The Membrane Invasion Culture System was used for assay of in vitro adhesion, motility, and invasion of BT20 breast cancer cells. Procedures were followed as described previously, except that the invasion assays were performed for 72 h [4] (link), [14] (link). The degree of BT20 cell adhesion onto a filter coated with human-extracellular matrix consisting of type IV collagen, laminin, and gelatin, was measured at A₅₈₅ after cell staining. The directed motility assays of BT20 cells were performed using fibronectin (25 μg/ml) as a chemoattractant in the lower wells, above which uncoated 10 μm pore filters were placed. Invasiveness was measured through a filter coated with human extracellular matrix barrier.

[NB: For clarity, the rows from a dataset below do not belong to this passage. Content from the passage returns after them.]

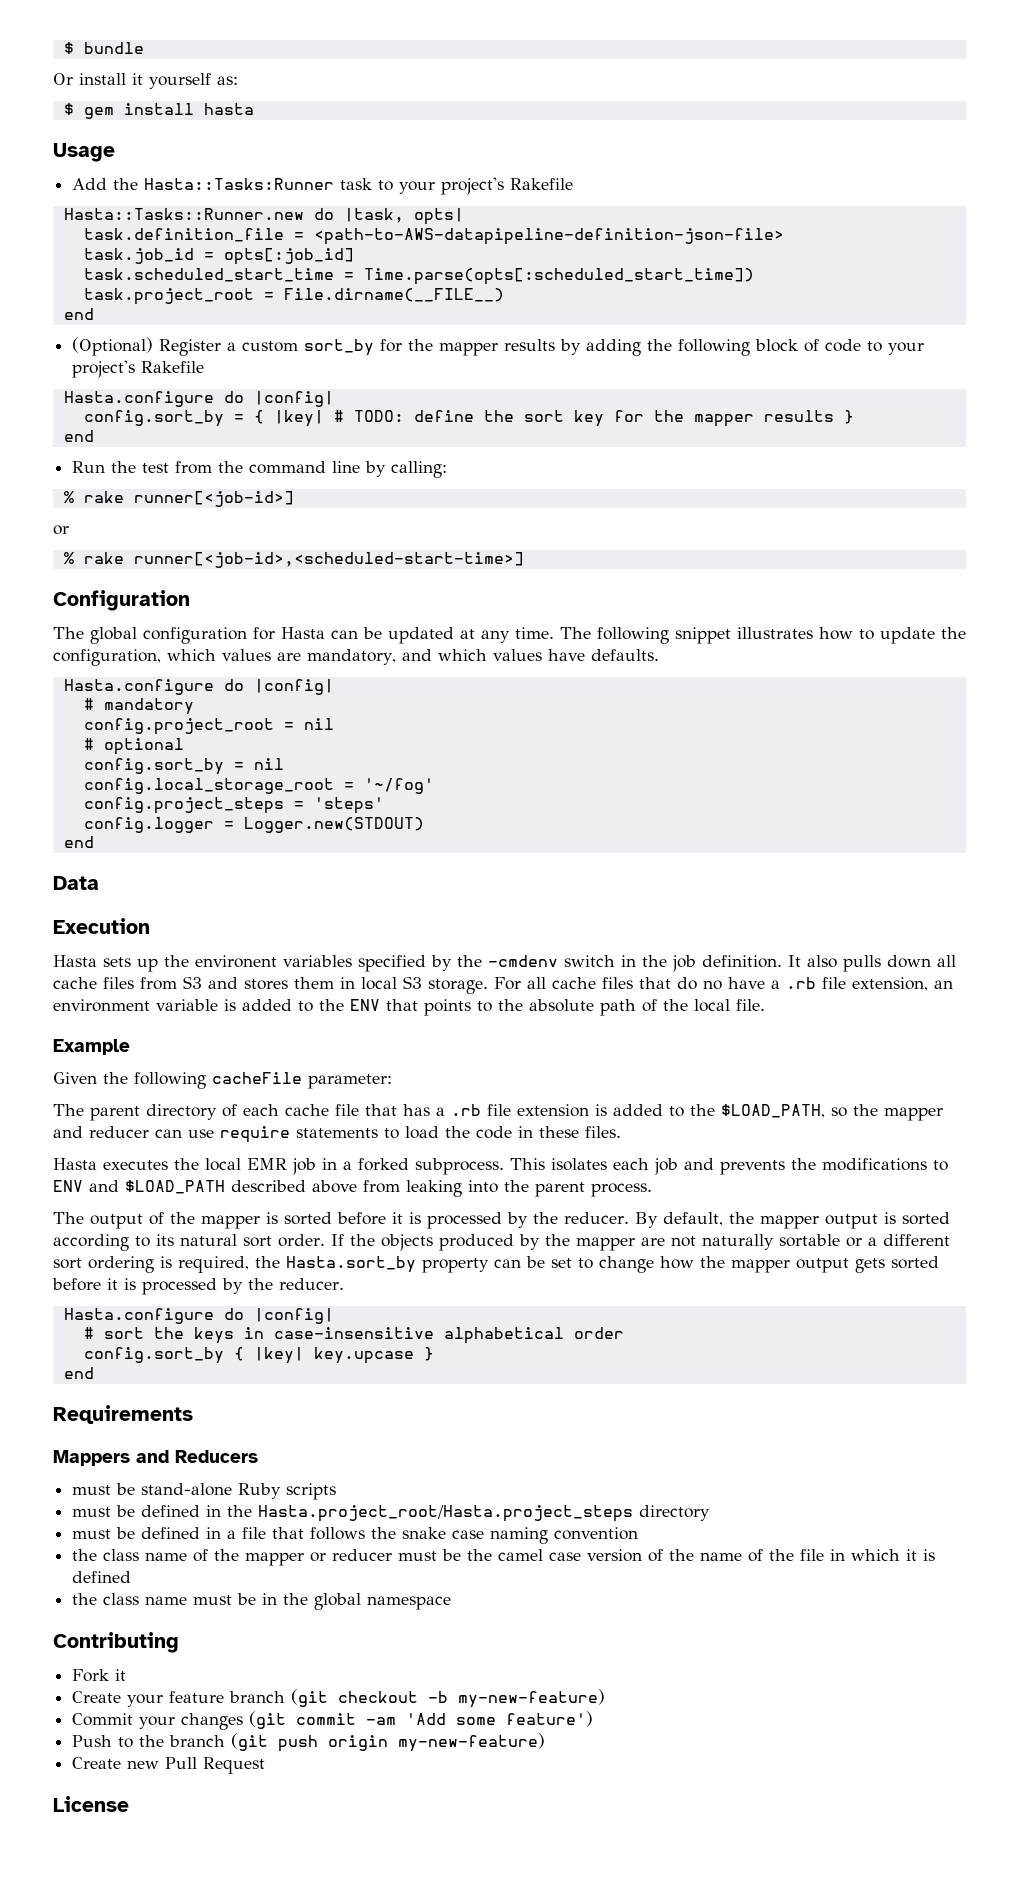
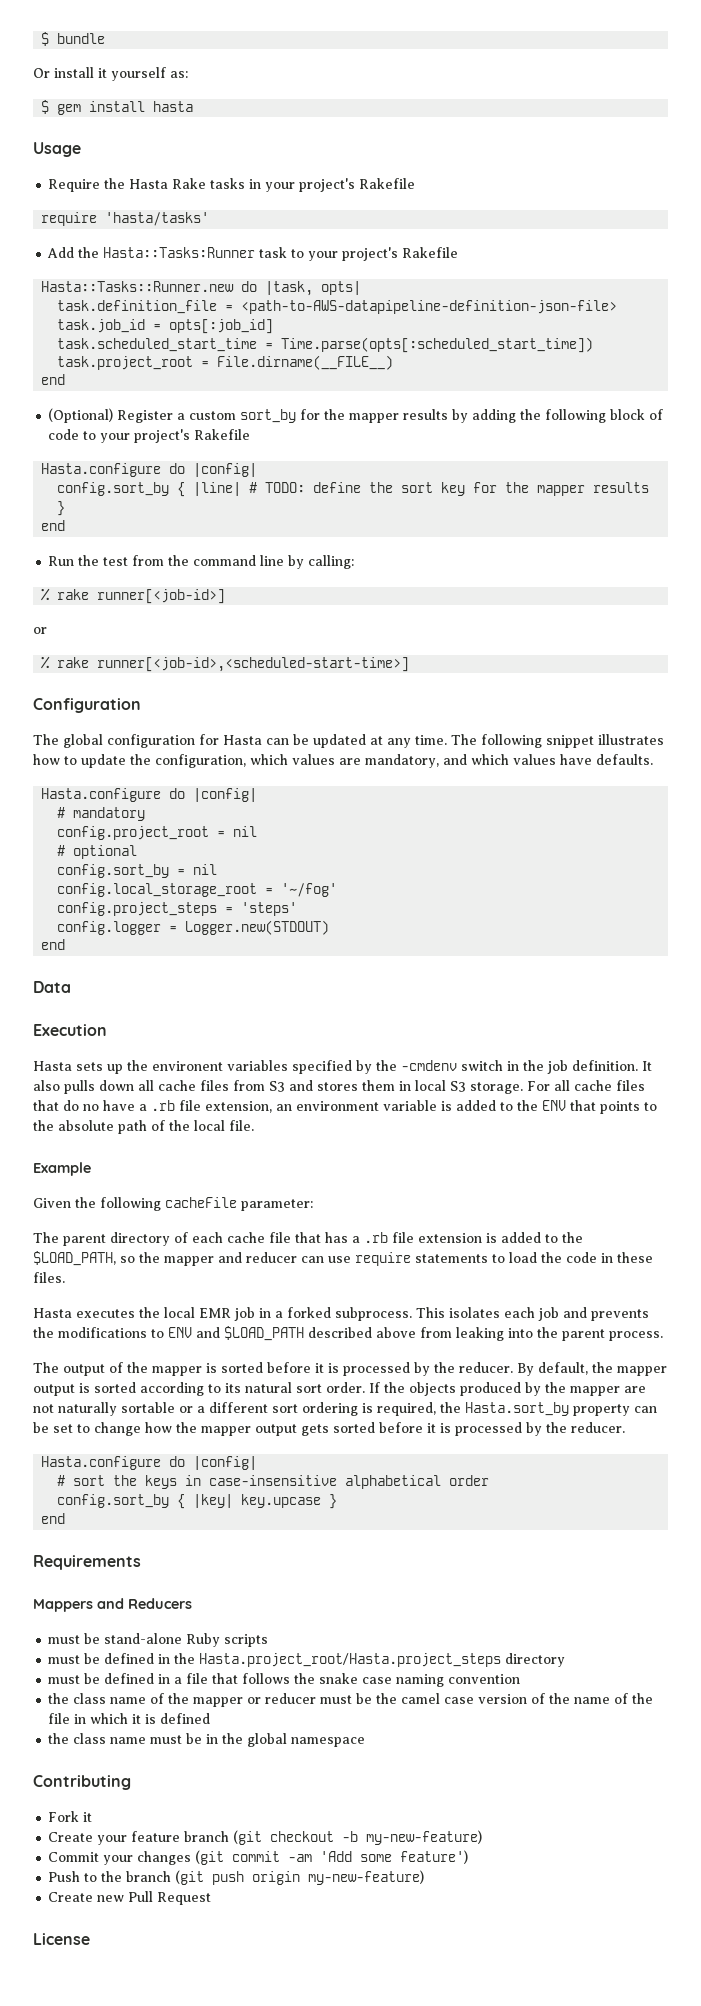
+ Require the Hasta Rake tasks in your project's Rakefile
+ require 'hasta/tasks'
- config.sort_by = { |key| # TODO: define the sort key for the mapper results }
+ config.sort_by { |line| # TODO: define the sort key for the mapper results }

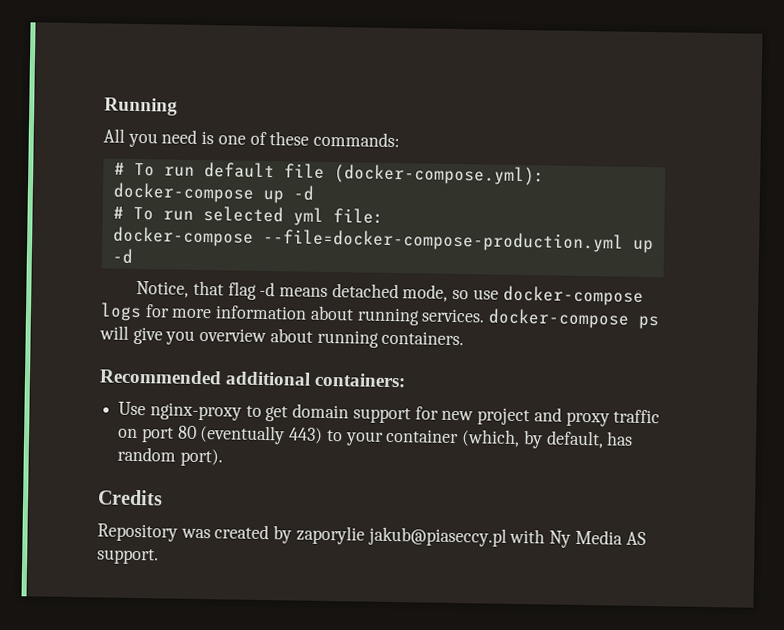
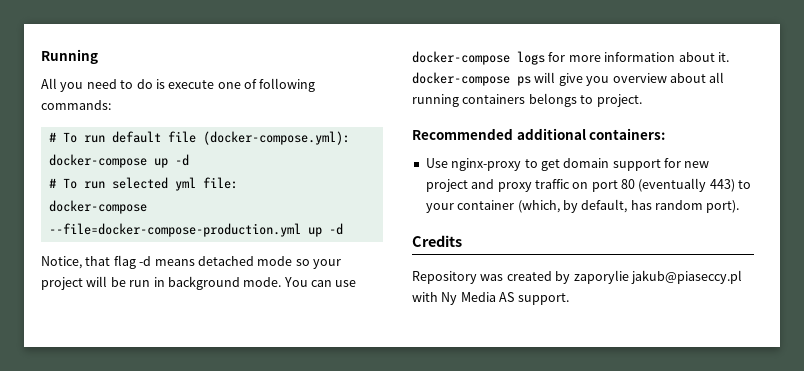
- All you need is one of these commands:
+ All you need to do is execute one of following commands:
- Notice, that flag -d means detached mode, so use docker-compose logs for more information about running services. docker-compose ps will give you overview about running containers.
+ Notice, that flag -d means detached mode so your project will be run in background mode. You can use docker-compose logs for more information about it. docker-compose ps will give you overview about all running containers belongs to project.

When the effect of CSF-1R monoclonal antibody was studied, this matrix was pretreated with medium alone, 20 μg/ml mouse idiotype-matched IgG in medium, or 20 μg/ml mouse monoclonal IgG to human CSF-1R (MAB3291, R&D Systems) in medium, each for 1 h. The results are reported as mean A₅₈₅ for adhesion assay, mean percent motility, or mean percent invasion ± SEM. Three independent experiments were performed.

Woo H.H., Lee S.C., Stoffer J.B., Rush D, & Chambers S.K. (2018). Phenotype of vigilin expressing breast cancer cells binding to the 69 nt 3′UTR element in CSF-1R mRNA. Translational Oncology, 12(1), 106-115.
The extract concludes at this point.